**Information given**
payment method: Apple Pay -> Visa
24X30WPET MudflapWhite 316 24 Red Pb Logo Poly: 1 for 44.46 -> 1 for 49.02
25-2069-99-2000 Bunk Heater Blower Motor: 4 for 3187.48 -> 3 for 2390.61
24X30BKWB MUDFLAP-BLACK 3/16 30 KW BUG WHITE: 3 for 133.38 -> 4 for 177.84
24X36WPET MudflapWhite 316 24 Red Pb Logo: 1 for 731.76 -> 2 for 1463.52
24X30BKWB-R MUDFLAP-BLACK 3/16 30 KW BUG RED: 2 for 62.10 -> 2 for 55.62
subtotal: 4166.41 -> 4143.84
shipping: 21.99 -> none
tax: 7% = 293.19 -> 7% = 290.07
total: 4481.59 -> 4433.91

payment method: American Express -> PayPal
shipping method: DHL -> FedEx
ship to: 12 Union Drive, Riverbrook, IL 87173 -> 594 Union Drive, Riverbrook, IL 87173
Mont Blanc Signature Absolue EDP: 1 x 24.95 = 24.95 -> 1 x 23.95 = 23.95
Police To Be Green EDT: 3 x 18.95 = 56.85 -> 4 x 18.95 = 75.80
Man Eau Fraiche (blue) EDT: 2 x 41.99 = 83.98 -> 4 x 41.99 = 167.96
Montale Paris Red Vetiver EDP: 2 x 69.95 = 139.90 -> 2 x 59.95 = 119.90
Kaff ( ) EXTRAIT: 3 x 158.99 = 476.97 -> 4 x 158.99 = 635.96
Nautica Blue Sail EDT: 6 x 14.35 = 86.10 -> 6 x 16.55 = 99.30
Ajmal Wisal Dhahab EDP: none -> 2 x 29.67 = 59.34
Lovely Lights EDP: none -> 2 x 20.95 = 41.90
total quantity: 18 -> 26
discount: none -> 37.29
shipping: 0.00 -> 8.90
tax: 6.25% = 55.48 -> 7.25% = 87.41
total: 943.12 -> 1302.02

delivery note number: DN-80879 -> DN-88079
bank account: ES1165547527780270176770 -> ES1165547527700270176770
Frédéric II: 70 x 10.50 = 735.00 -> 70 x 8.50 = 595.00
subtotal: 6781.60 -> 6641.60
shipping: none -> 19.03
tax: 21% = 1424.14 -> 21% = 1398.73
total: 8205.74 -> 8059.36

**What needs to be done**
Could you give again, word for word, the line with "tax: 7% = 293.19 -> 7% = 290.07" and all lines after it through the end of the data? Leave out everything else.

**Answer to the exercise**
tax: 7% = 293.19 -> 7% = 290.07
total: 4481.59 -> 4433.91

payment method: American Express -> PayPal
shipping method: DHL -> FedEx
ship to: 12 Union Drive, Riverbrook, IL 87173 -> 594 Union Drive, Riverbrook, IL 87173
Mont Blanc Signature Absolue EDP: 1 x 24.95 = 24.95 -> 1 x 23.95 = 23.95
Police To Be Green EDT: 3 x 18.95 = 56.85 -> 4 x 18.95 = 75.80
Man Eau Fraiche (blue) EDT: 2 x 41.99 = 83.98 -> 4 x 41.99 = 167.96
Montale Paris Red Vetiver EDP: 2 x 69.95 = 139.90 -> 2 x 59.95 = 119.90
Kaff ( ) EXTRAIT: 3 x 158.99 = 476.97 -> 4 x 158.99 = 635.96
Nautica Blue Sail EDT: 6 x 14.35 = 86.10 -> 6 x 16.55 = 99.30
Ajmal Wisal Dhahab EDP: none -> 2 x 29.67 = 59.34
Lovely Lights EDP: none -> 2 x 20.95 = 41.90
total quantity: 18 -> 26
discount: none -> 37.29
shipping: 0.00 -> 8.90
tax: 6.25% = 55.48 -> 7.25% = 87.41
total: 943.12 -> 1302.02

delivery note number: DN-80879 -> DN-88079
bank account: ES1165547527780270176770 -> ES1165547527700270176770
Frédéric II: 70 x 10.50 = 735.00 -> 70 x 8.50 = 595.00
subtotal: 6781.60 -> 6641.60
shipping: none -> 19.03
tax: 21% = 1424.14 -> 21% = 1398.73
total: 8205.74 -> 8059.36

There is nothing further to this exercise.